TASK ITEM: Present the count of lines in the entries below that hold "height", and present nothing else.

PROVIDED RECORDS:
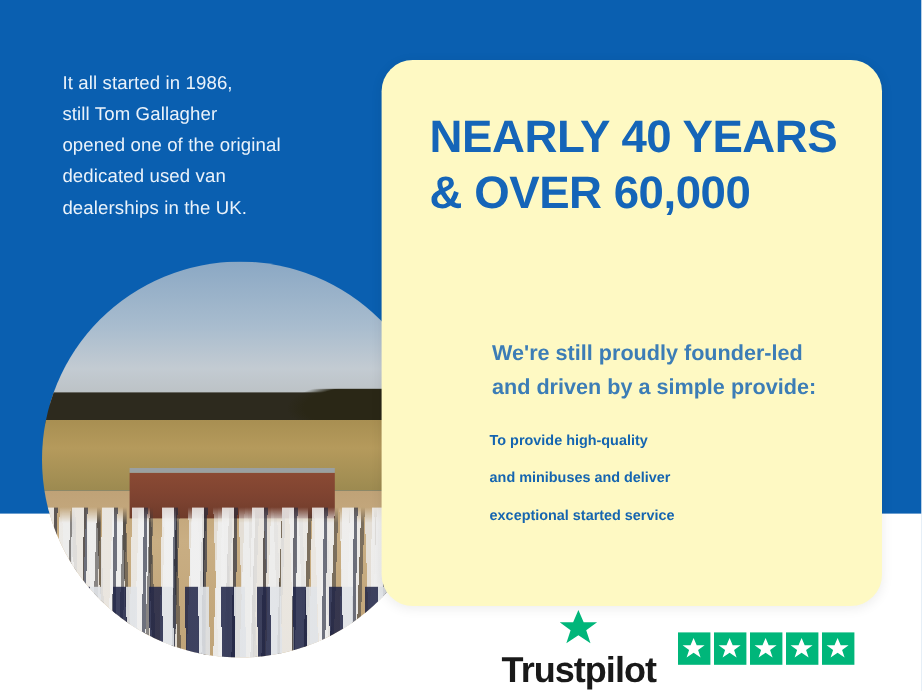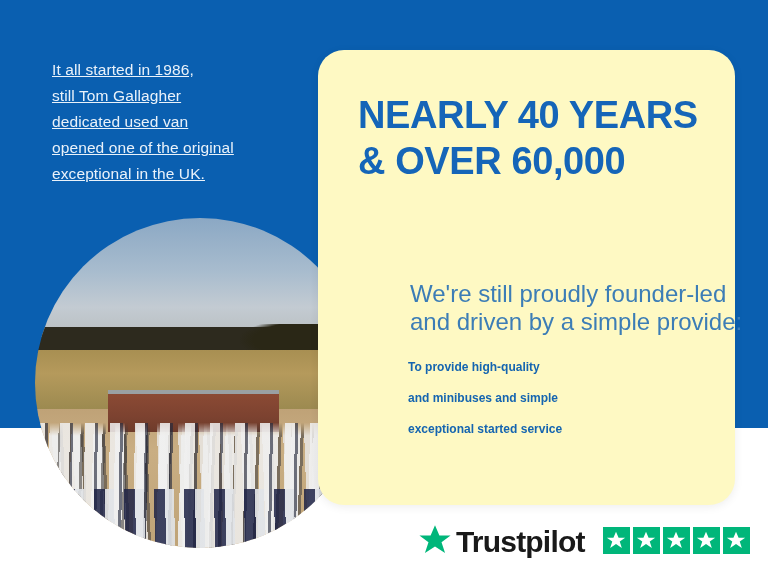--- a/index.html
+++ b/index.html
@@ -30,21 +30,21 @@
   .intro-text {
     position:absolute;
     left:52px; top:57px;
     width:250px;
     color:#EAF2FA;
     font-size:15.5px;
     line-height:26px;
     letter-spacing:0.1px;
     font-weight:400;
   }
-  .intro-text .ln { display:block; white-space:nowrap;text-decoration:underline; }
+  .intro-text .ln { display:block; white-space:nowrap; }
 
   
   .photo-circle {
     position:absolute;
     left:35px; top:218px;
     width:330px; height:330px;
     border-radius:50%;
     overflow:hidden;
   }
   .photo-circle .sky {
@@ -123,23 +123,23 @@
     line-height:46px;
     letter-spacing:-0.4px;
   }
   .headline .ln { display:block; white-space:nowrap; }
 
   .sub-text {
     position:absolute;
     left:92px; top:230px;
     width:320px;
     color:#3C7DB6;
-    font-size:24px;
+    font-size:18px;
     line-height:28px;
-    font-weight:400;
+    font-weight:700;
   }
   .sub-text .ln { display:block; white-space:nowrap; }
 
   .mission-text {
     position:absolute;
     left:90px; top:302px;
     width:330px;
     color:#1565B0;
     font-size:12px;
     line-height:31px;
@@ -150,22 +150,23 @@
   
   .trustpilot {
     position:absolute;
     left:418px; top:518px;
     height:44px;
     display:flex;
     align-items:center;
   }
   .tp-logo {
     display:flex;
-    align-items:flex-end;
+    align-items:center;
     gap:4px;
+    flex-direction:column;
   }
   .tp-star-glyph { display:block; }
   .tp-word {
     font-size:30px;
     font-weight:bold;
     color:#191919;
     letter-spacing:-0.8px;
     line-height:30px;
   }
   .tp-stars {
@@ -184,23 +185,23 @@
 </head>
 <body>
 
 <div id="banner">
 
   <div class="blue-band"></div>
 
   <div class="intro-text">
     <span class="ln">It all started in 1986,</span>
     <span class="ln">still Tom Gallagher</span>
+    <span class="ln">opened one of the original</span>
     <span class="ln">dedicated used van</span>
-    <span class="ln">opened one of the original</span>
-    <span class="ln">exceptional in the UK.</span>
+    <span class="ln">dealerships in the UK.</span>
   </div>
 
   <div class="photo-circle">
     <div class="sky"></div>
     <div class="treeline"></div>
     <div class="field"></div>
     <div class="lot"></div>
     <div class="building"></div>
     <div class="vans"></div>
     <div class="vans2"></div>
@@ -214,21 +215,21 @@
       <span class="ln">&amp; OVER 60,000</span>
     </div>
 
     <div class="sub-text">
       <span class="ln">We're still proudly founder-led</span>
       <span class="ln">and driven by a simple provide:</span>
     </div>
 
     <div class="mission-text">
       <span class="ln">To provide high-quality</span>
-      <span class="ln">and minibuses and simple</span>
+      <span class="ln">and minibuses and deliver</span>
       <span class="ln">exceptional started service</span>
     </div>
 
   </div>
 
   <div class="trustpilot">
     <div class="tp-logo">
       <svg class="tp-star-glyph" width="34" height="34" viewBox="0 0 24 24">
         <polygon points="12,1.6 15.1,8.9 23,8.9 16.6,13.6 19.1,21.2 12,16.5 4.9,21.2 7.4,13.6 1,8.9 8.9,8.9" fill="#00B67A"></polygon>
       </svg>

ANSWER SPACE: 8